I think we're at our best by the flicker by the light of the TV set.

Monday, November 1, 2010

Halloween Fangbangin': The Best Sookie, Bill, Eric

I'm True Blood missing to the max. Luckily, I have an excuse to write about it. While I'm sure you witnessed many Sookies, Bills and Erics while trick or treating this Halloween season, I promise you these take the prize.


Never before have I been more proud of my sibling. She looks just like that Bon Temps waitress (!) complete with an official Merlotte's t-shirt, bottle of True Blood and bloody vampire bite oozing on her neck! What an adorable southern belle she makes. Julie said while dressed like Sookie, people yelled "Sukkeh!" at her all night like that annoying Bill Compton, which brings me to my next costume winner...


Scranton's Dunder Mifflin Office held a costume contest last Thursday. While I didn't watch the entire episode but am pretty certain Andy didn't win, his version of True Blood's lamest vampire cracked me up. I seriously appreciate the receding hairline and man bangs. Bill's got nothing on his vampire nemesis...

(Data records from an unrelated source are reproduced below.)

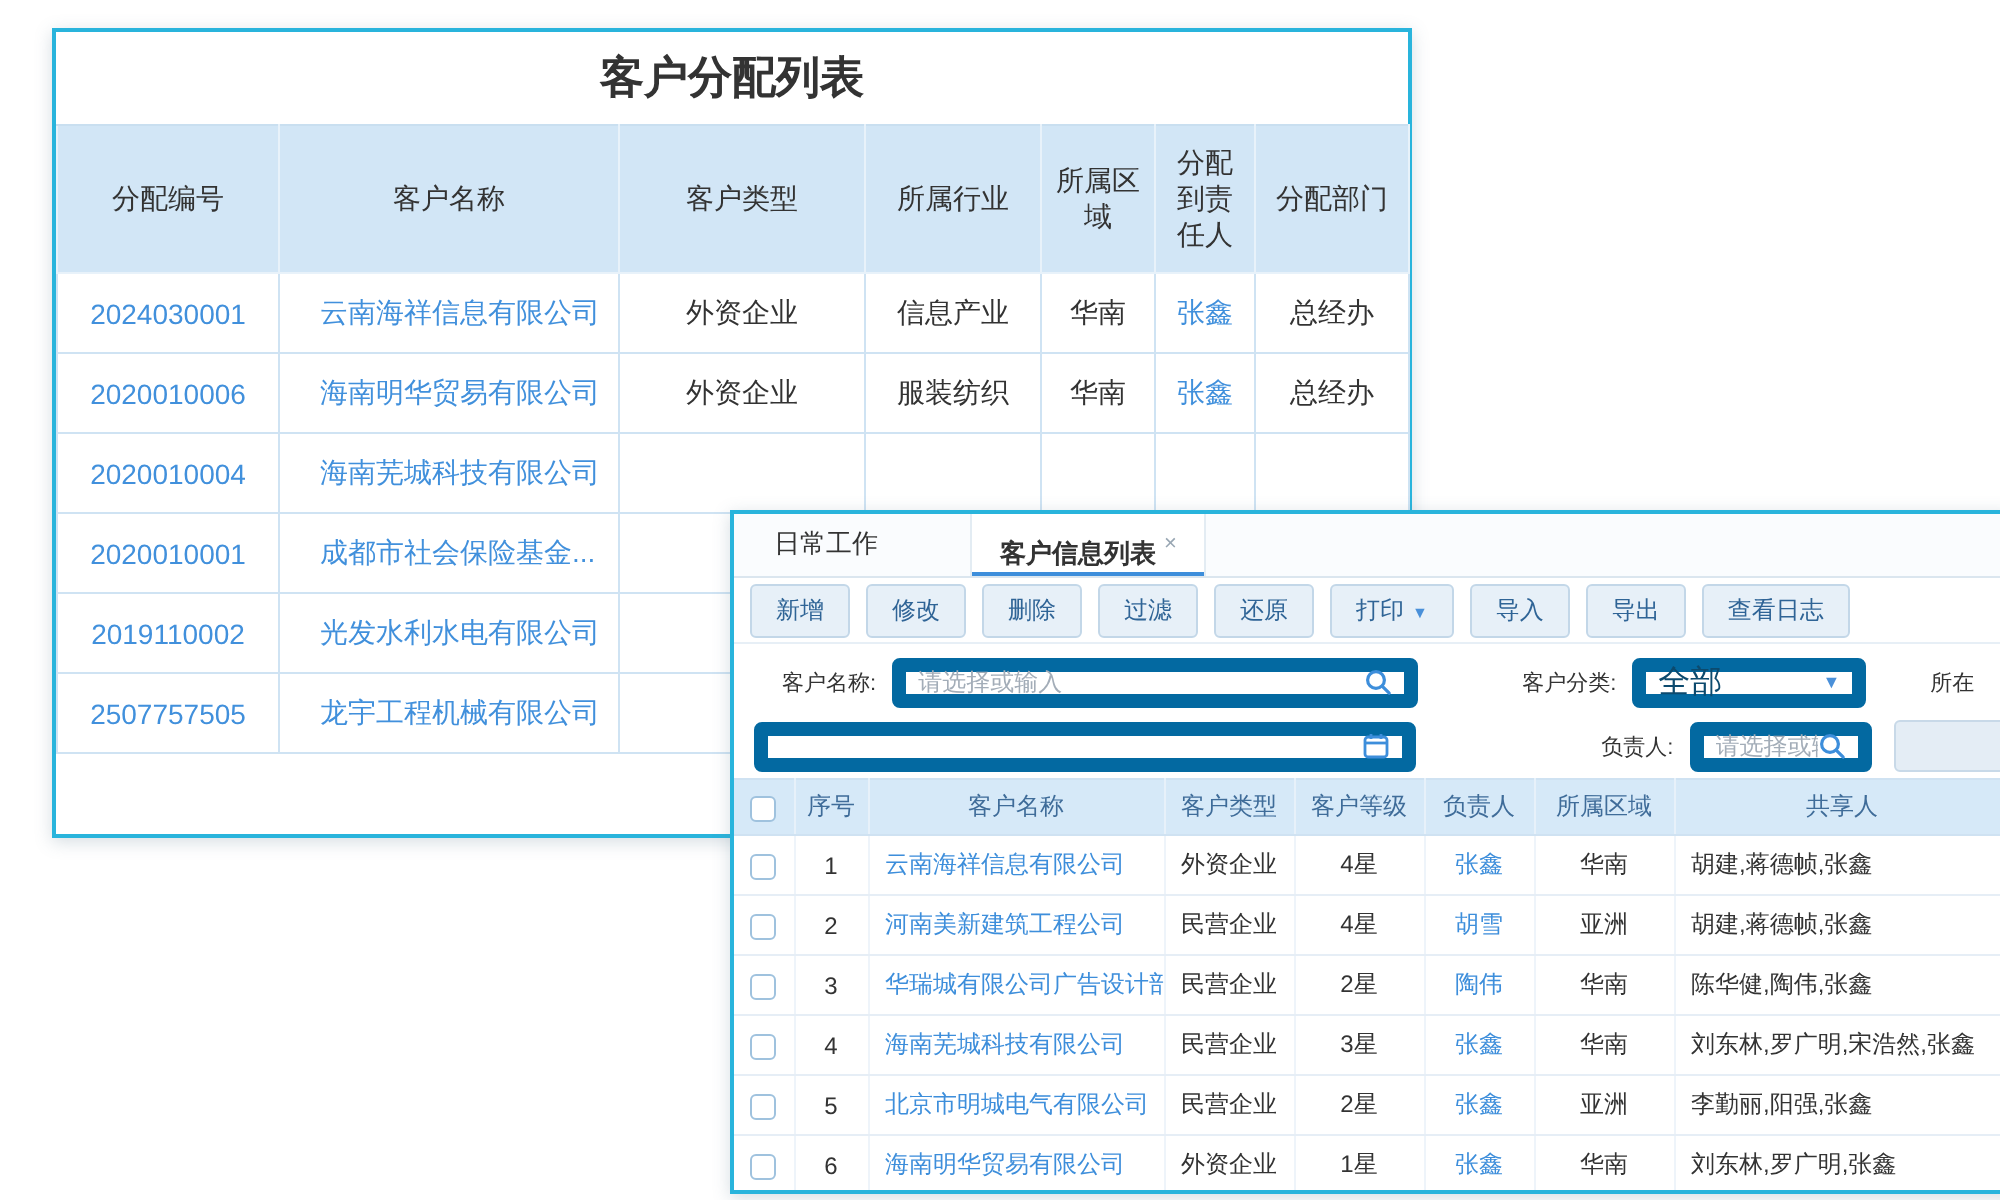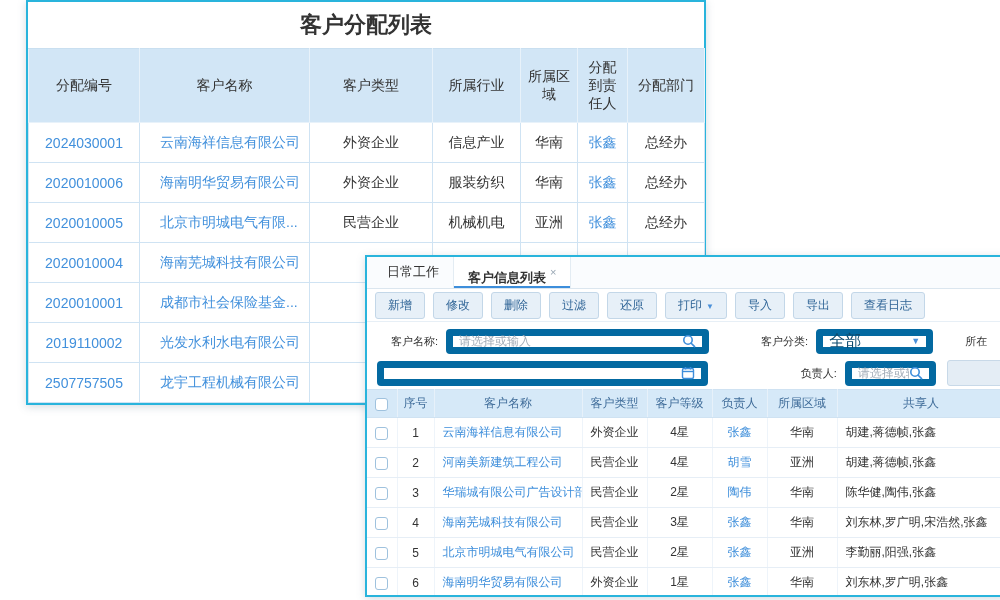--- a/index.html
+++ b/index.html
@@ -3,41 +3,41 @@
 <meta charset="utf-8">
 <style>
   * { margin:0; padding:0; box-sizing:border-box; }
   html,body { width:1000px; height:600px; background:#ffffff; overflow:hidden;
               font-family:"Liberation Sans","DejaVu Sans",sans-serif; }
 
   .window { position:absolute; background:#fff; border:2px solid #29b4dc;
             box-shadow:0 2px 8px rgba(90,120,140,.25); }
 
   
-  #win1 { left:26px; top:0; width:680px; height:405px; }
+  #win1 { left:26px; top:14px; width:680px; height:405px; }
   #win1 .title { height:46px; line-height:46px; text-align:center;
                  font-size:22px; font-weight:bold; color:#333; }
   #win1 table { width:100%; border-collapse:collapse; table-layout:fixed; }
   #win1 th { background:#d2e6f6; color:#333; font-size:14px; font-weight:normal;
              height:74px; text-align:center; vertical-align:middle;
              border:1px solid #e8f2fa; border-top:1px solid #c9dff0; padding:0 4px; }
   #win1 td { height:40px; font-size:14px; color:#333; text-align:center;
              border:1px solid #cfe3f3; padding:0 4px; overflow:hidden;
              white-space:nowrap; }
   #win1 td.name { text-align:left; padding-left:20px; }
   #win1 .link { color:#4190dc; cursor:pointer; }
 
   
   #win2 { left:365px; top:255px; width:642px; height:342px; overflow:hidden; }
 
   .tabbar { height:32px; background:#fafcfe; border-bottom:1px solid #dbe6ef;
             display:flex; align-items:stretch; padding-left:6px; }
   .tab { font-size:13px; color:#333; padding:0 14px; line-height:30px; cursor:pointer; }
   .tab.active { background:#fff; font-weight:bold; position:relative;
-                border-left:1px solid #e3ecf3; border-right:1px solid #e3ecf3; }
+                border-left:1px solid #e3ecf3; border-right:1px solid #e3ecf3;margin-left:32px; }
   .tab.active::after { content:""; position:absolute; left:0; right:0; bottom:0;
                        height:2px; background:#3d8edb; }
   .tab-close { font-size:11px; color:#98a6b3; vertical-align:6px; margin-left:4px;
                font-weight:normal; cursor:pointer; }
 
   .toolbar { height:33px; display:flex; align-items:center; padding-left:6px;
              border-bottom:1px solid #e7eff6; }
   .tbtn { background:#e7f0f8; border:1px solid #c3d7e8; border-radius:3px;
           color:#2f6496; font-size:12px; padding:4px 12px; margin-left:8px;
           cursor:pointer; white-space:nowrap; font-family:inherit; }
@@ -112,29 +112,20 @@
       <tr>
         <td class="link">2020010006</td>
         <td class="name link">海南明华贸易有限公司</td>
         <td>外资企业</td>
         <td>服装纺织</td>
         <td>华南</td>
         <td class="link">张鑫</td>
         <td>总经办</td>
       </tr>
       <tr>
-        <td class="link">2020010005</td>
-        <td class="name link">北京市明城电气有限...</td>
-        <td>民营企业</td>
-        <td>机械机电</td>
-        <td>亚洲</td>
-        <td class="link">张鑫</td>
-        <td>总经办</td>
-      </tr>
-      <tr>
         <td class="link">2020010004</td>
         <td class="name link">海南芜城科技有限公司</td>
         <td></td>
         <td></td>
         <td></td>
         <td class="link"></td>
         <td></td>
       </tr>
       <tr>
         <td class="link">2020010001</td>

Meet my friend Eric Kyle. Despite what he may tell you, I deserve full credit for this incredible costume. If it weren't for me, he never would have started watching True Blood. I begged him for months to watch it with me, desperately attempting to convince him of it's bloody brilliance. He refused for awhile until finally giving in. And voilà! Here you have the best Eric Northman costume you will ever see in your life. 

If you know me, you know how obsessed in love with the viking vampire I am and have been since season one, episode four when we first met him in Fangtasia. Be still my heart. Therefore, having the above-pictured Eric Northman lookalike in my life is equal parts lucky and torturous. To be honest, I cannot understand how it is possible. How?! How is it possible?! Why?!

A bloody tear! Poor guy needs his Sookie. Or perhaps his Yvetta...
Since Eric Kyle lives in another state, I was unable to witness this transformation in person. It's probably for the best. While I'm terribly, painfully jealous of everyone who saw him last night, I don't want to know what I would have done if I had the opportunity to stand before him. Did I mention he's as tall as the viking with an equally powerful presence that demands your attention? The resemblance is uncanny! And deadly. Be still my heart!

1 comment:

  1. Jenny, Kyle cannot fly and he is not thousands of years old. He is human!